• _MATERIAL PROVIDED_:
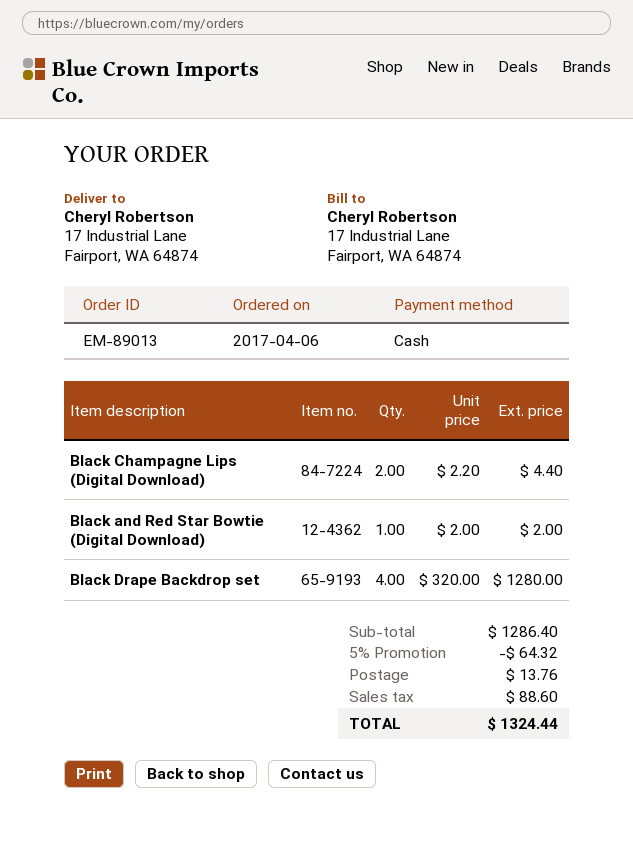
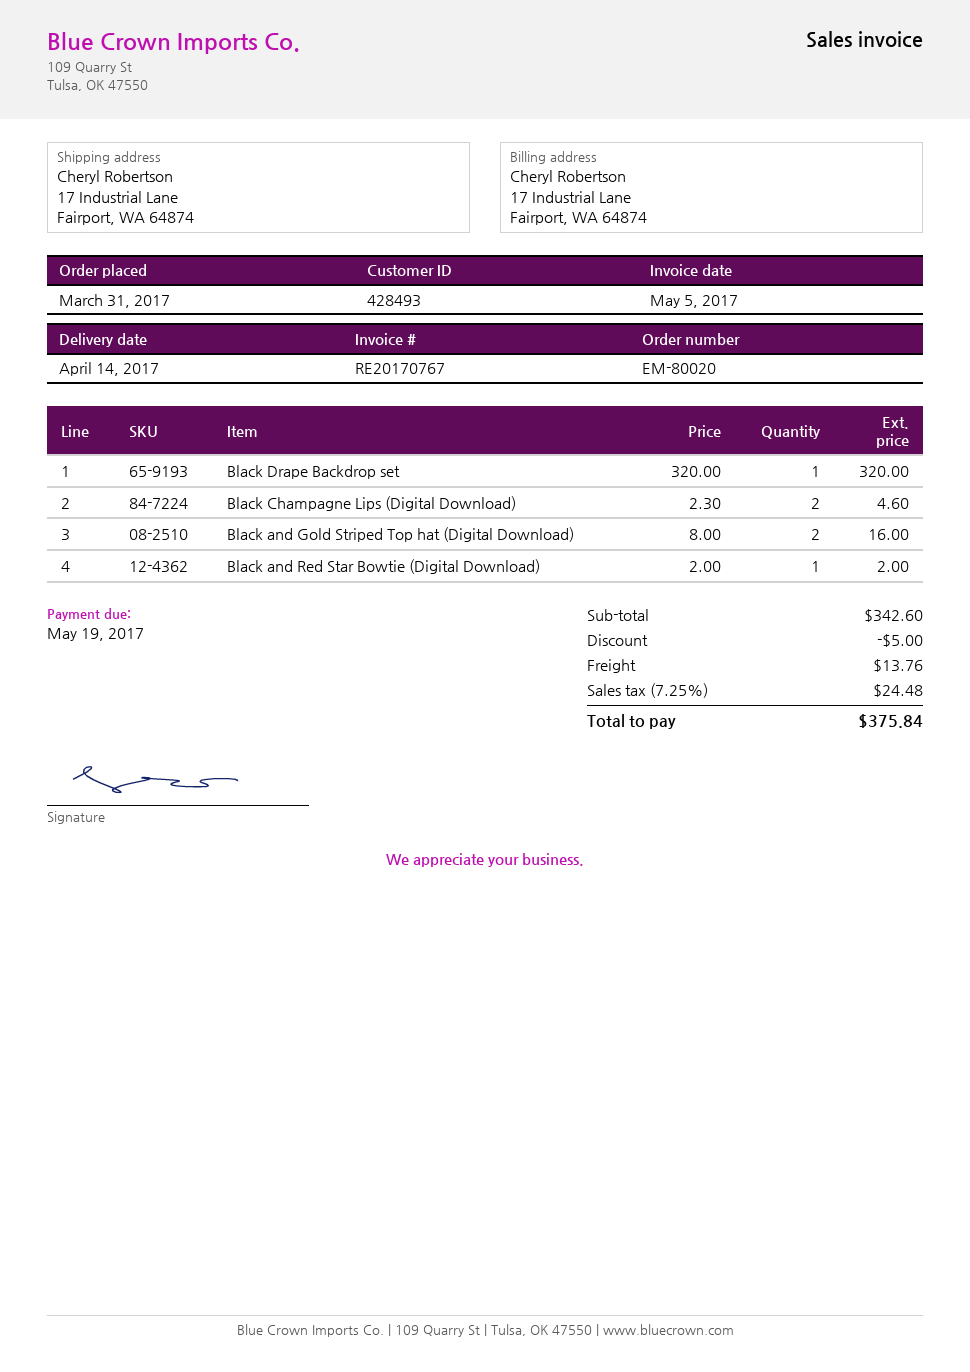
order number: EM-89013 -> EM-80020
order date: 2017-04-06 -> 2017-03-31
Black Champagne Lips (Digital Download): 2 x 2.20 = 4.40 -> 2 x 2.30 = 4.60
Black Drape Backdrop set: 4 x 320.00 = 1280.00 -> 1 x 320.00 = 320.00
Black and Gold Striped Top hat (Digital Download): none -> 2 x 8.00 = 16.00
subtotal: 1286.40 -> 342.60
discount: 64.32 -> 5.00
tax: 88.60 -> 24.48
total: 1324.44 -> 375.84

* * *

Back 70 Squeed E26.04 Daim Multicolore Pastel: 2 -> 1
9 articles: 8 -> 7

==

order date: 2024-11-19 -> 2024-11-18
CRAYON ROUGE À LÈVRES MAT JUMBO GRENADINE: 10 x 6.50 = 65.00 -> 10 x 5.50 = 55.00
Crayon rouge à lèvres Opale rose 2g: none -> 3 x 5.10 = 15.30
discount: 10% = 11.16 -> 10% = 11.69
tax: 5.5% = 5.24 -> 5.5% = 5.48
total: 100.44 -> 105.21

• _ASSIGNED TASK_: How many lines in the data above hold the word "Digital"? Answer with the number alone.

• _RESULT_: 2